We interrupt this regularly scheduled blog…

…to bring you a perspective from the other cubical. As Sketch and Shannon are on the outskirts of Disney World cussing the heat and humidity I’m stuck here trying to draw stick figures on the back of business cards, carrying on a legacy that is just as much infamous as famous. “Hey Probie, wanna write a blog?” I was asked by the gentle giant as he stood over my shoulder with a look on his face that said my answer wasn’t up for debate. I mean, how hard could it be? You pick a topic and write about it for a while. You just pick a topic…a topic…what the heck am I going to write about?

I grew up in Roberts, WI which is home to Good Neighbor Days that takes place every weekend following Memorial Day. It begins with a community dinner hosted by the local bank on that Thursday and goes through Sunday evening after the parade and one more piece of grilled chicken. It’s your standard town festival complete with music, a couple different motorsports events, way too much food and everything you need to wash it all down. It signifies the start of summer, and you’re guaranteed to see faces you haven’t seen since the year before. 

The Good Neighbor community taught me a lot over my first 18 years, and has continued to do so over the last 17. Being neighborly means more than a halfhearted wave as you drive by, or peeking through the blinds when that darn dog across the street starts barking again.
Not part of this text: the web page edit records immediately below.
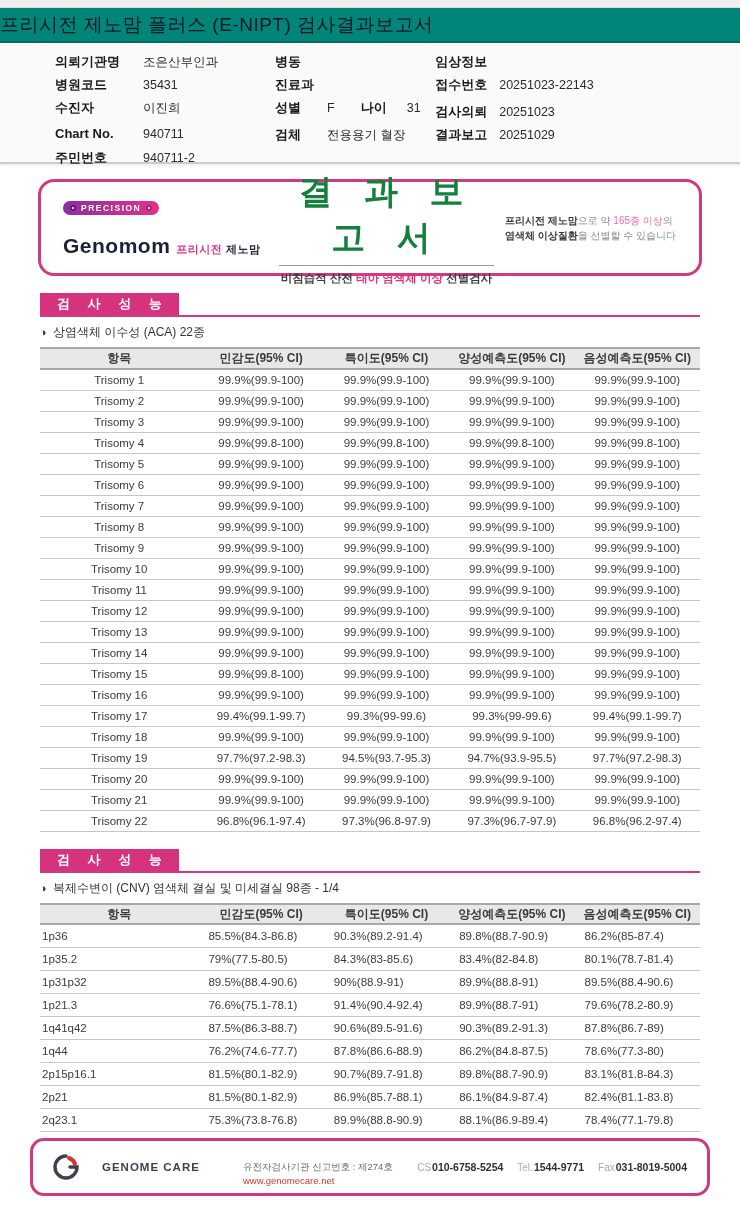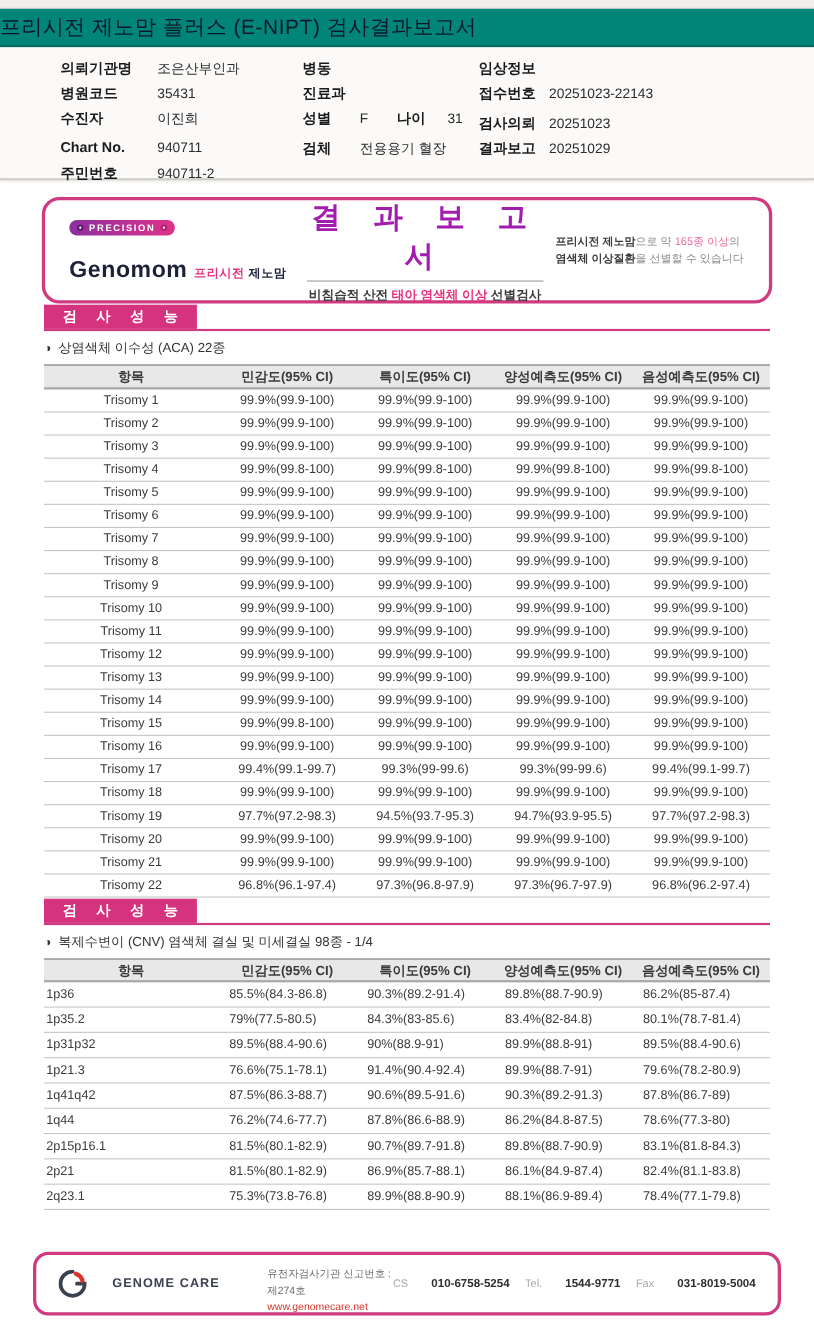"결 과 보 고 서" .report-title { color: #a21caf -> #15803d; font-size: 27px -> 34px }
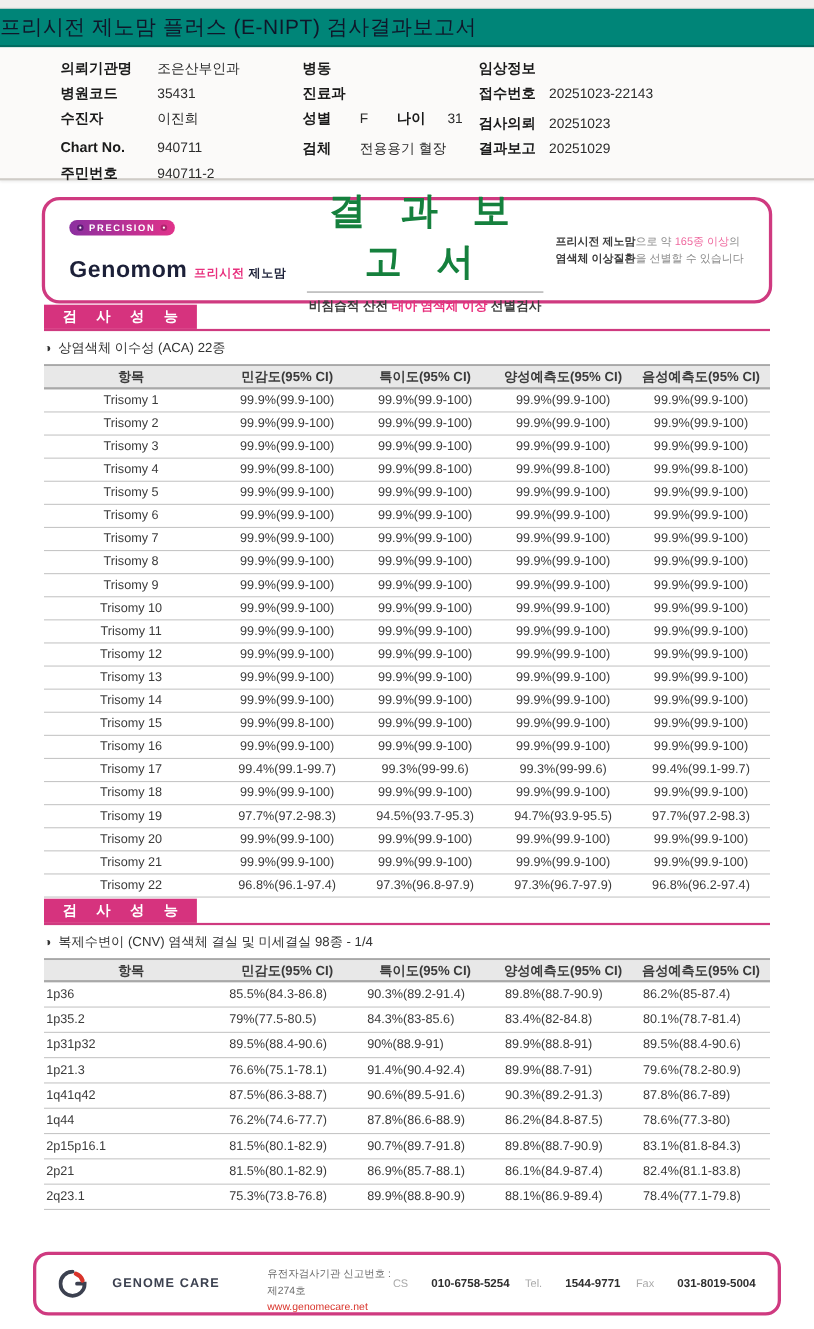"검 사 성 능" .section-head { margin: 1px 40px 0 40px -> 17px 40px 0 40px }
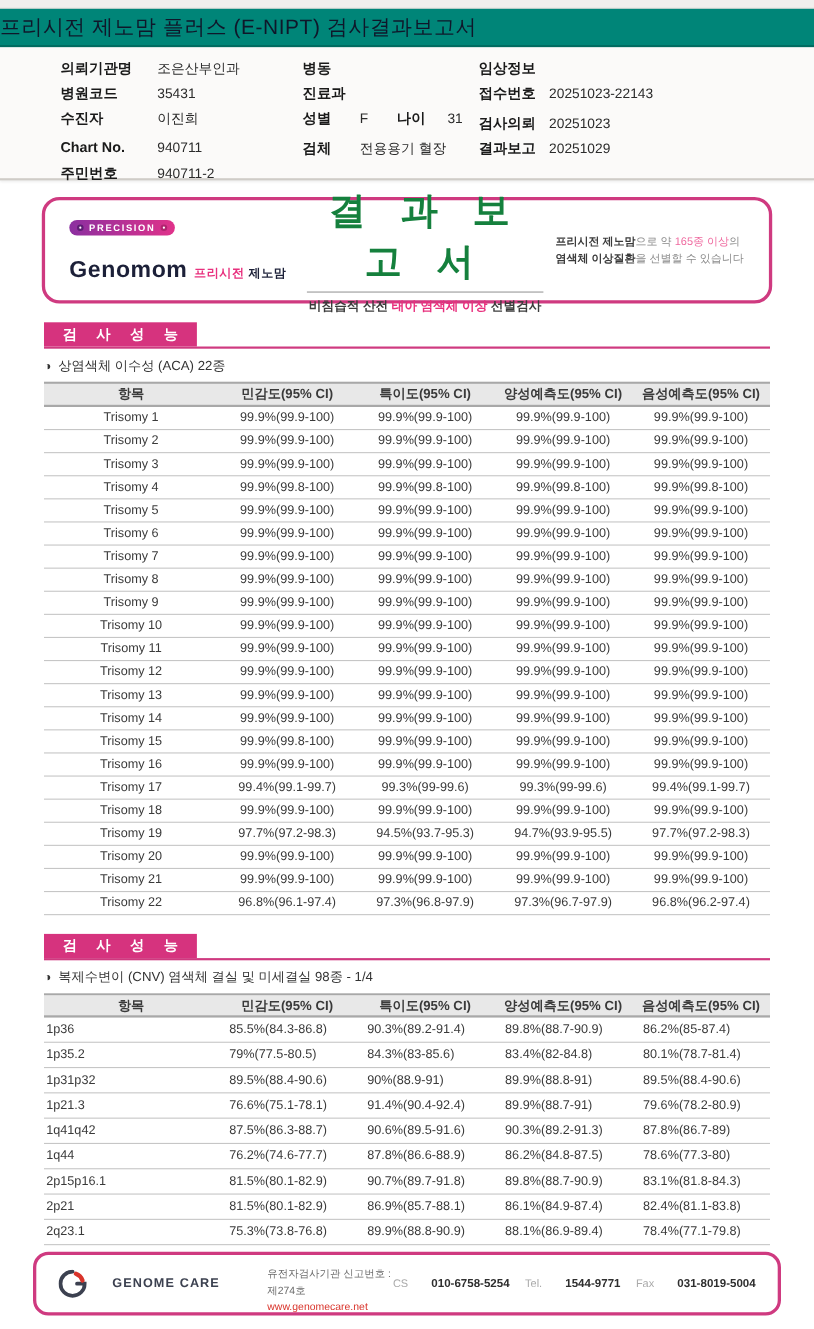"010-6758-5254" .gc-contacts b { margin-left: 21px -> 1px }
It means pointing newcomers to the Café on Main Street and letting them know to get there early if they want a homemade donut. It means shoveling the neighbor’s sidewalk because you’re already out there and Lord knows you had too much pizza the night before and could use the exercise. It’s overhearing someone had car troubles and you know Tommy’s shop is open late so you give them his number.

Growing up in Small Town USA you take for granted what it means to trust your neighbor, rely on the community and look towards the “old farts” for their stories and wisdom. It isn’t until that is started to be taken away that you realize how important it is. Industry moves in and with it comes lots of new faces. New faces that have their own stories, their own Good Neighbor community and their own ideas as to what it means to be neighborly. After a while these ideals start to clash bringing turmoil, hostility and a real threat to the charm and character the little town had to begin with. Not because anyone is trying to establish a new dominance, but because it’s all they’ve ever known. As someone who left small town Americana and moved to a little place called Tokyo at the age of 19 I can assure you there is a real desire to show the new locals how you were raised and what you’re beliefs are. Now it may be a little more impactful in a town of 1,200 than in a city of 1,200,000 but you catch my drift. 

This is just a small example of what is happening all over rural America, and more specifically the towns within our ServPro franchise territory. But as someone who strives to turn it around for myself and my neighbors, we’ve got to remember there are future generations moving in that need their own “old farts” to turn to for wisdom and guidance. So next time you’re on Facebook and read about all the negativity happening in local politics or about how they’re building a Kwik Trip that’ll delay your commute to work by 6 minutes (because you can’t just pass by a Kwik Trip, trust me)…just go outside and realize the world isn’t on fire. Go be the neighbor you want to have. Shovel that driveway. Silence the noise and be the calm everyone seems to be looking for.